Camytzes waited for Dalassena to step back among the other officers. ‘Majesty, I of course an aware that we no longer employ cataphracti. We do, however, employ a powerful force of heavily armoured infantry accustomed to fighting in phalanx formation--’
Again Dalassena burst forward. ‘I must protest, Domestic. You are ill. I will summon your unit physician to attend you in the field hospital immediately. You imagine all sorts of mythical warriors have joined our campaign. Next you will call out for the Achilieus himself to lead the strong-greaved Achaians in this attack of yours!’ Dalassena guffawed boorishly at his own joke.
‘Majesty,’ resumed the long-suffering Camytzes, ‘the force to which I am referring is the Varangians of the Grand and Middle Hetairia. I have heard reports of the effectiveness of the wedge formation employed by the Manglavite and his unit against the Seljuks in A
sia Minor’ - here Dalassena snorted again, since that battle had, in the balance, gone to the Seljuks - ‘and of course the effectiveness of the Grand Hetairia we have all seen with our own eyes.’ Camytzes stepped forward and struck his fist into his hand in a Blymmedes-like gesture. ‘We have a superior striking force here. We should use it to shatter the Hun front’ - Hun was the derisive sobriquet for the Bulgars - ‘and split their strength. Then we would find that the altogether worthwhile light cavalry tactics suggested by the author of the Taktika could be used to surprise, pursue and annihilate these remnants. But without a crushing frontal assault, the Hun will be like a fist we cannot open.’ Camytzes smacked his fist again. ‘With the fist open, we can easily hack the fingers off one by one.’

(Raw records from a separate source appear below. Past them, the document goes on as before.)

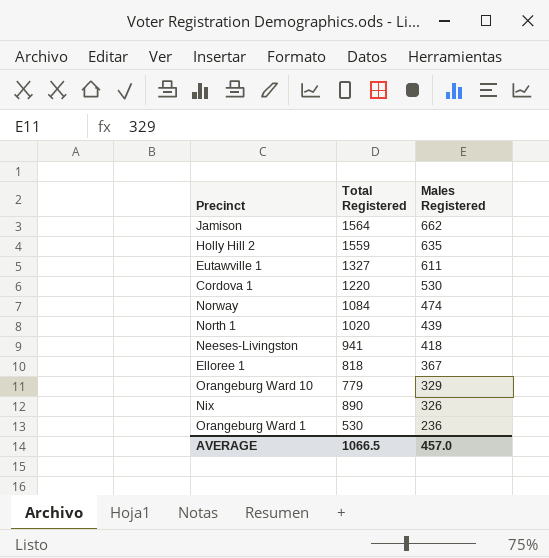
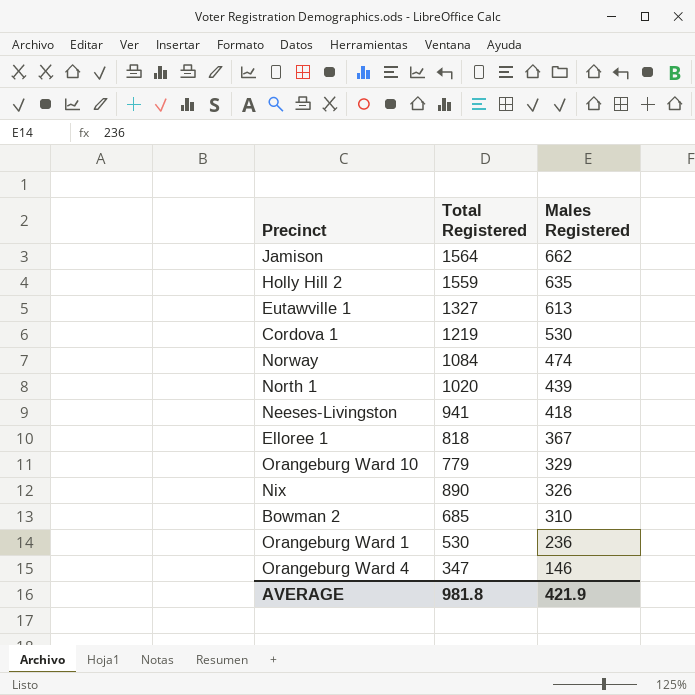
Eutawville 1 | Males Registered: 611 -> 613
Cordova 1 | Total Registered: 1220 -> 1219
row Bowman 2: none -> 685 | 310
row Orangeburg Ward 4: none -> 347 | 146
AVERAGE | Total Registered: 1066.5 -> 981.8
AVERAGE | Males Registered: 457.0 -> 421.9

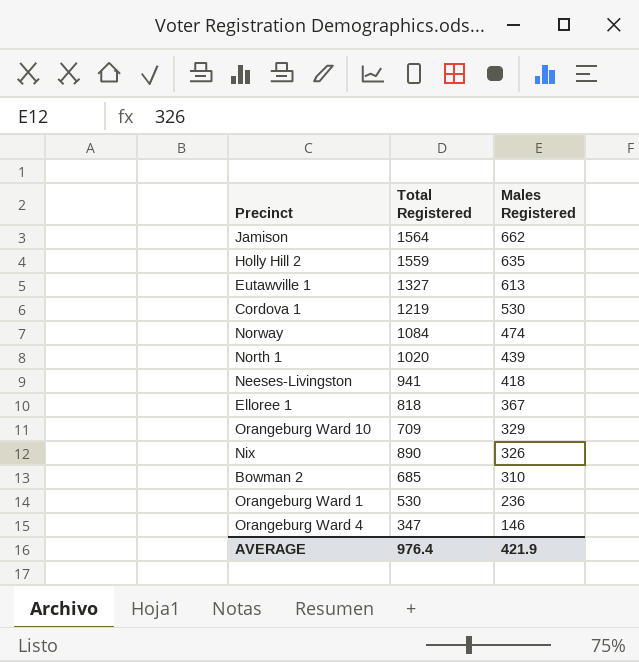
Orangeburg Ward 10 | Total Registered: 779 -> 709
AVERAGE | Total Registered: 981.8 -> 976.4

The Emperor looked at Dalassena for a rebuttal. Dalassena paused, weighing his options. He decided that if there was a chance of success for this strategy, he would oppose it; if not, this could be a defeat that would firmly entrench his prudent strategies as well as destroy this absurd myth of Varangian invincibility. The plan is crudely stated, Majesty, but not without merits in its primitive configuration, as it does combine elements of both the Taktika and Strateghikon. However, I would like to consult the meteorologist on this matter.’
The Emperor signed for the meteorologist to step forward. An elderly man who walked with a stick carved like a serpent, the meteorologist spoke in a breathless, gasping fashion; he had been with the Bulgar-Slayer during his campaigns decades ago. ‘Rain tonight. Rain early. Rain midday. Rain late day. You will wonder that the forty days and nights have commenced,’ he concluded, gulping as if he were already submerged by the Biblical Deluge.
‘Majesty,’ said Camyztes, ‘wet conditions will not favour an attack such as I have described. I believe in this case the author of the Strateghikon would caution us to postpone or revise our strategy.’